Le texte de cette page a été corrigé et est conforme au fac-similé.

— Pour le pauvre Remigio Vasquez ? lui dis-je.

— Non, pour moi, qui n’ai plus à craindre sa dénonciation, reprit-il avec la franchise de l’ivresse ; mais, si cela change mes intentions à son égard, l’affaire de Remigio Vasquez n’en est guère meilleure, c’est-à-dire… (et avalant ce qui restait dans son verre, il sembla chercher à recueillir ses idées) c’est-à-dire qu’elle est excellente… pour… pour…

— Pour qui ? m’écriai je impatienté.

— Ah ! caramba, pour notre ami intime, le respectable don Tomas Verdugo, comme votre seigneurie l’appelait hier.

Et le mineur ne tarda pas à me révéler que le bravo devait recevoir une somme assez considérable pour venger, à ce qu’on lui avait dit, sur la personne de don Jaime, l’honneur d’une famille outragée.

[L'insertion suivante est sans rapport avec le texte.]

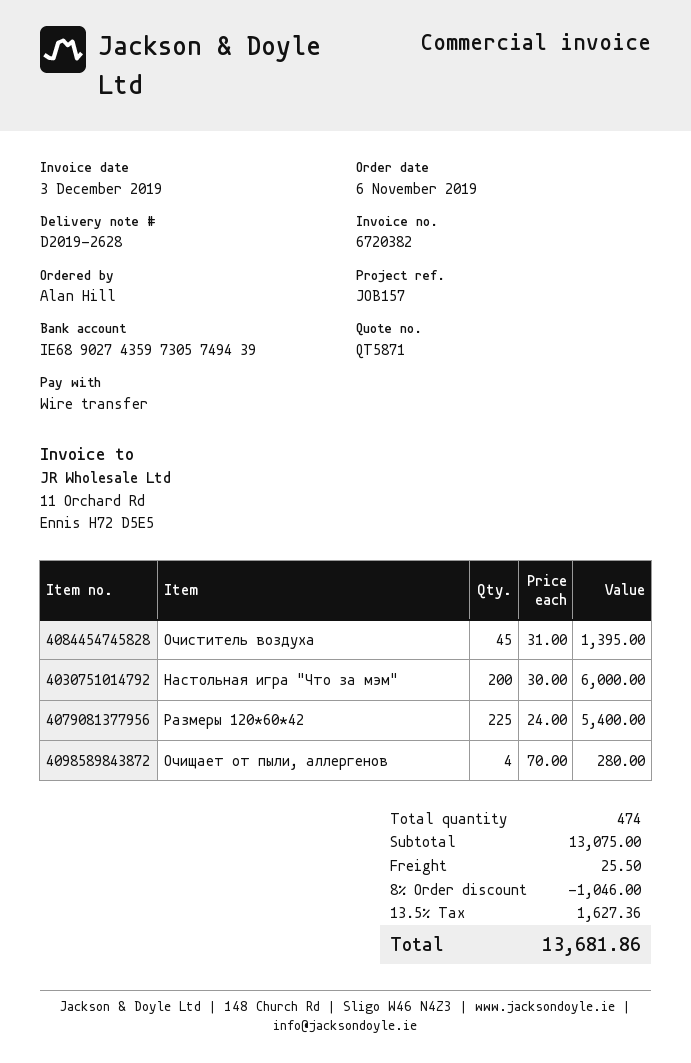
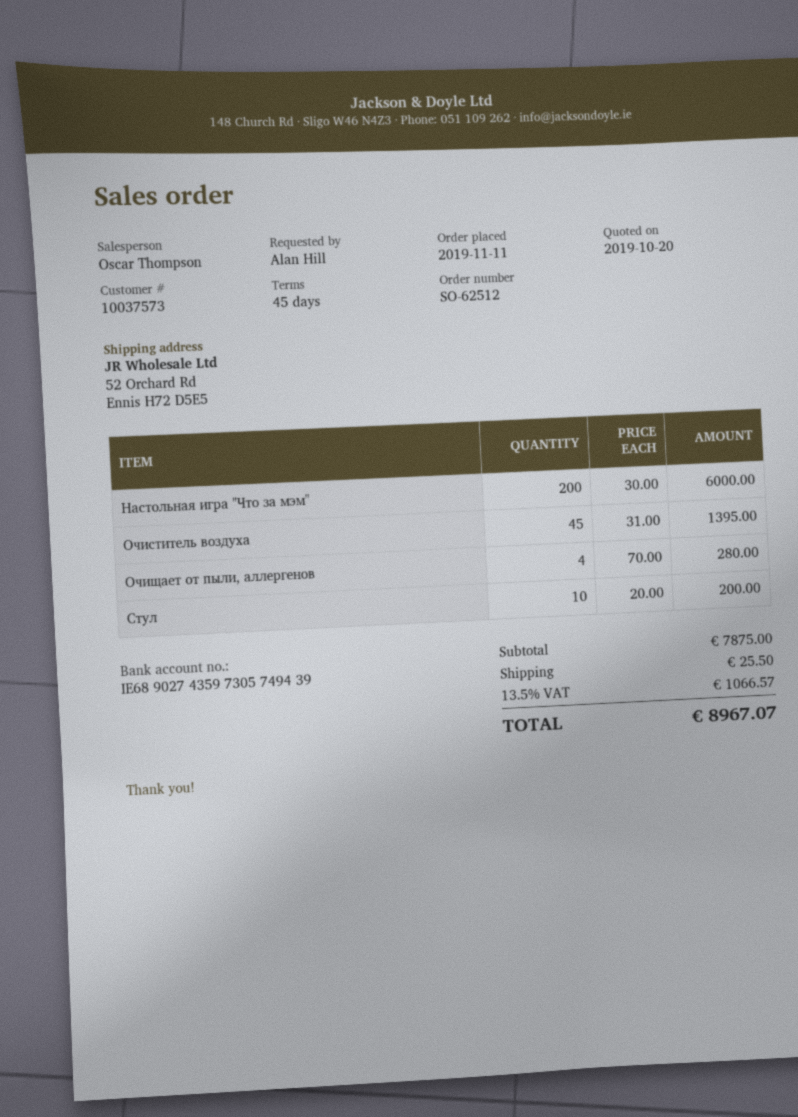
order date: 2019-11-06 -> 2019-11-11
Размеры 120*60*42: 225 x 24.00 = 5400.00 -> none
Стул: none -> 10 x 20.00 = 200.00
subtotal: 13075.00 -> 7875.00
discount: 8% = 1046.00 -> none
tax: 13.5% = 1627.36 -> 13.5% = 1066.57
total: 13681.86 -> 8967.07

— Et où est don Tomas ? dis-je à Florencio. Je suis sûr de le détromper, comme je viens de vous détromper vous-même.

— Je crois savoir où est à présent celui que vous cherchez, reprit Planillas.

— Eh bien ! qu’attendez-vous ? Mettons-nous immédiatement en quête de lui.

— Hélas ! je brûle d’être loin d’ici, mais je ne puis m’en aller sans payer mon écot, car je vous confesse que je n’ai pas un tlaco dans ma poche.

— Qu’à cela ne tienne, appelez le cabaretier.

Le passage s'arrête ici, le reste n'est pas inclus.